About
How to install:
- the package sparklyr
- and a local spark instance with Livy for a dev environment
Articles Related
Installation
Package
# The repo for instance of microsoft
# options(repos = "https://mran.microsoft.com/snapshot/2017-05-01")
install.packages("sparklyr")
# Last version of Sparklyr
# devtools::install_github("rstudio/sparklyr")
- Load the library if needed
library(sparklyr)
library(dplyr)
Local Standalone Spark
See Spark - Standalone installation (spark scheme)
- Do we have already version installed ?
sparklyr::spark_installed_versions()
spark hadoop dir
1 1.6.2 2.6 spark-1.6.2-bin-hadoop2.6
2 2.1.1 2.7 spark-2.1.1-bin-hadoop2.7
- Check the available version (seems that you need to call spark_install first) with the following command:
sparklyr::spark_available_versions()
This is an output of the file “User_Home\Documents\R\win-library\3.3\sparklyr\extdata\install_spark.csv”.
You can tweak it to add version that you will find at https://d3kbcqa49mib13.cloudfront.net/
- Install the one that you want locally
sparklyr::spark_install(version = "1.6.2")

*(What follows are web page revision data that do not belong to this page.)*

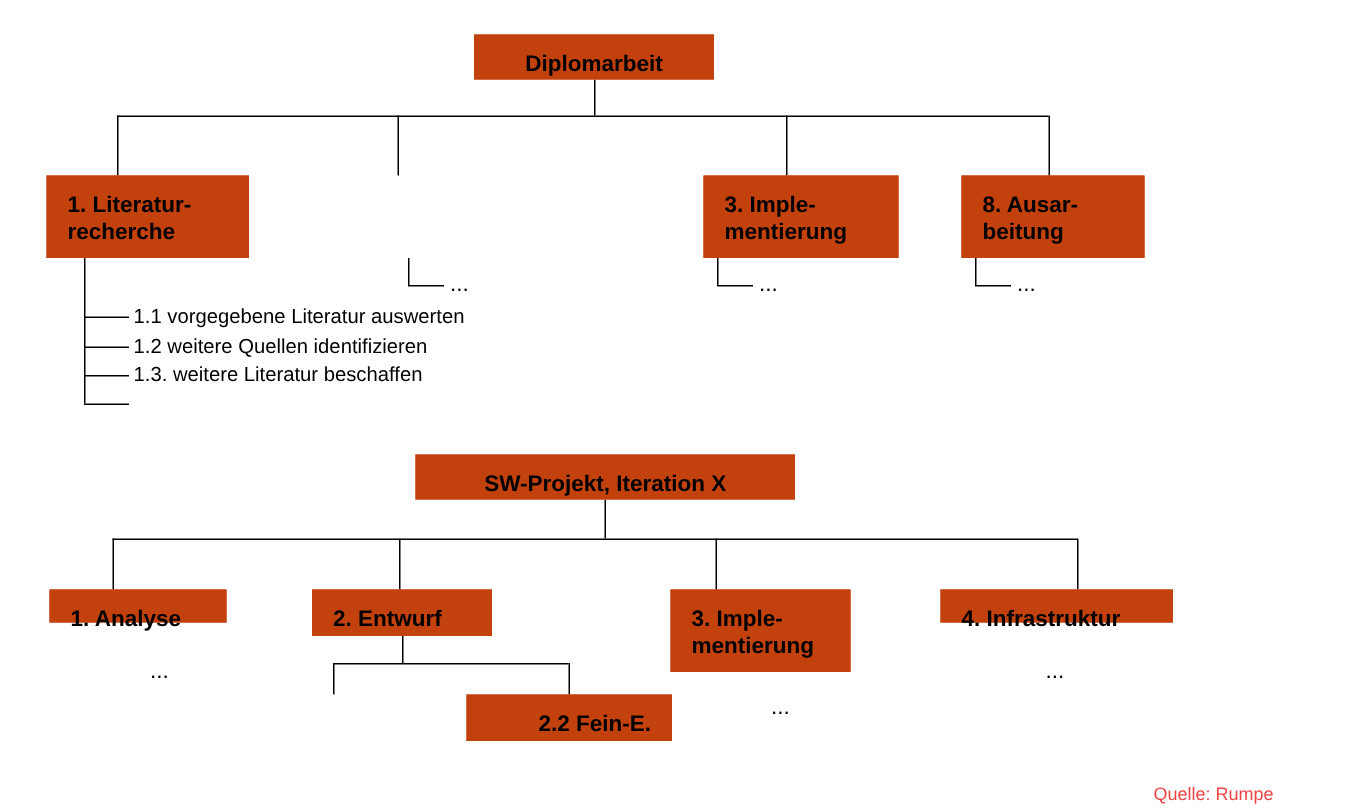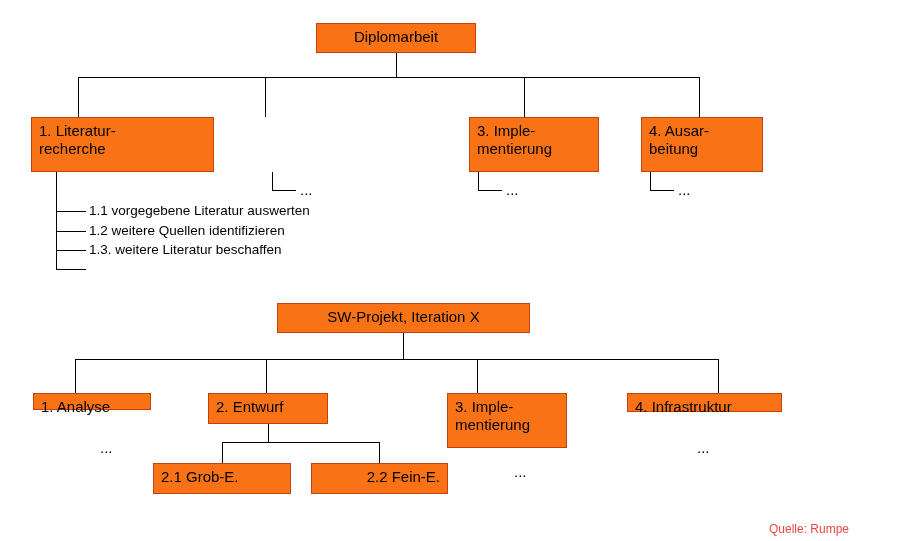--- a/index.html
+++ b/index.html
@@ -21,14 +21,15 @@
   .node {
     position: absolute;
     box-sizing: border-box;
-    border: 1px solid #c2410c;
-    background: #f97316;
+    border: 7px solid #c2410c;
+    background: #c2410c;
     font-size: 15px;
     line-height: 18px;
     color: #000000;
     padding: 4px 7px;
     white-space: pre-line;
     z-index: 3;
+    font-weight: bold;
   }
   .node.center {
     text-align: center;

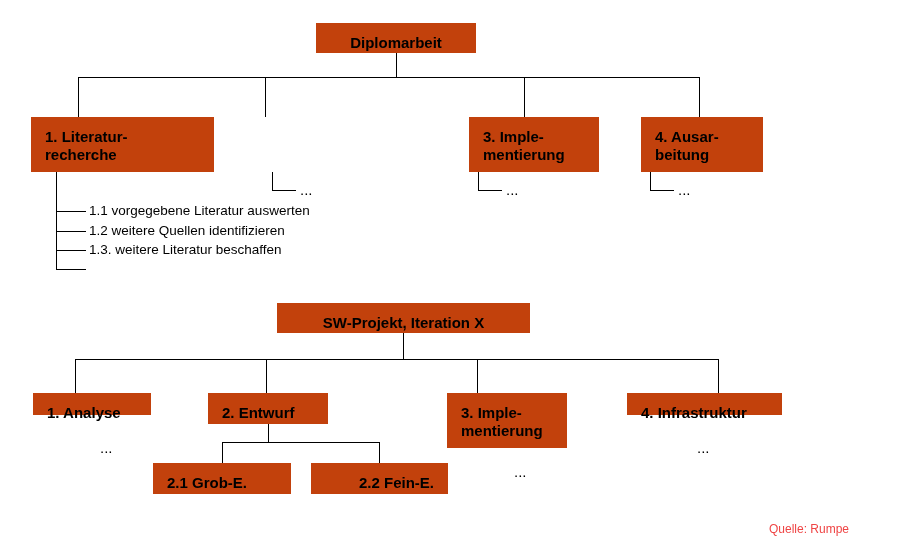--- a/index.html
+++ b/index.html
@@ -85,7 +85,7 @@
   <div class="vline" style="left:524px; top:77px; height:40px;"></div>
   <div class="vline" style="left:699px; top:77px; height:40px;"></div>
 
-  <div class="node" style="left:31px; top:117px; width:183px; height:55px;">1. Literatur-
+  <div class="node" style="left:31px; top:117px; width:135px; height:55px;">1. Literatur-
 recherche</div>
   <div class="node" style="left:469px; top:117px; width:130px; height:55px;">3. Imple-
 mentierung</div>

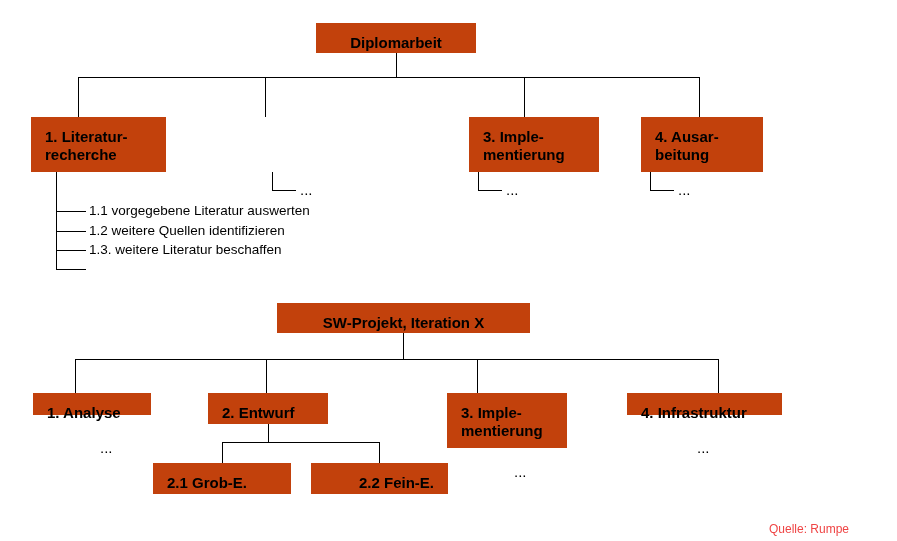--- a/index.html
+++ b/index.html
@@ -89,7 +89,7 @@
 recherche</div>
   <div class="node" style="left:469px; top:117px; width:130px; height:55px;">3. Imple-
 mentierung</div>
-  <div class="node" style="left:641px; top:117px; width:122px; height:55px;">4. Ausar-
+  <div class="node" style="left:641px; top:117px; width:122px; height:55px;">8. Ausar-
 beitung</div>
 
   <div class="vline" style="left:272px; top:172px; height:18px;"></div>

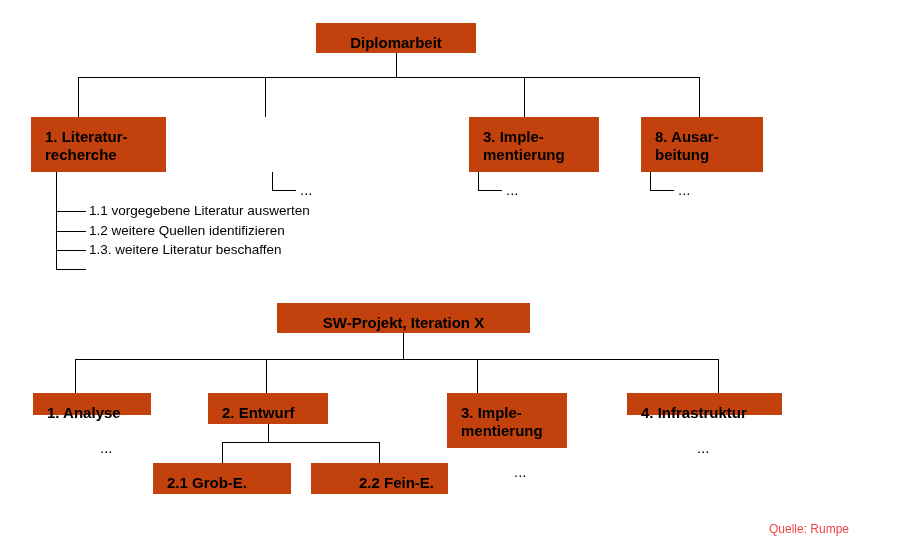--- a/index.html
+++ b/index.html
@@ -138,7 +138,6 @@
   <div class="vline" style="left:222px; top:442px; height:21px;"></div>
   <div class="vline" style="left:379px; top:442px; height:21px;"></div>
 
-  <div class="node" style="left:153px; top:463px; width:138px; height:31px;">2.1 Grob-E.</div>
   <div class="node" style="left:311px; top:463px; width:137px; height:31px;text-align:right;">2.2 Fein-E.</div>
 
   <div class="source" style="left:769px; top:521px;">Quelle: Rumpe</div>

Installing Spark 1.6.2 for Hadoop 2.6 or later.
Downloading from:
- 'https://d3kbcqa49mib13.cloudfront.net/spark-1.6.2-bin-hadoop2.6.tgz'
Installing to:
- 'C:\Users\gerardn\AppData\Local\rstudio\spark\Cache/spark-1.6.2-bin-hadoop2.6'
trying URL 'https://d3kbcqa49mib13.cloudfront.net/spark-1.6.2-bin-hadoop2.6.tgz'
Content type 'application/x-tar' length 278057117 bytes (265.2 MB)
downloaded 265.2 MB
Installation complete.
- Restart RStudio and verify that you have the HADOOP_HOME
Sys.getenv("HADOOP_HOME")
[1] "C:\\Users\\gerardn\\AppData\\Local\\rstudio\\spark\\Cache\\spark-1.6.2-bin-hadoop2.6\\tmp\\hadoop"
Livy
- Install
sparklyr::livy_install(version = "0.3.0", spark_home = NULL, spark_version = NULL)
- Start / Stop
sparklyr::livy_service_start()
sparklyr::livy_service_stop()
- See also
sparklyr::livy_available_versions()
sparklyr::livy_install_dir()
sparklyr::livy_installed_versions()
sparklyr::livy_home_dir(version = NULL)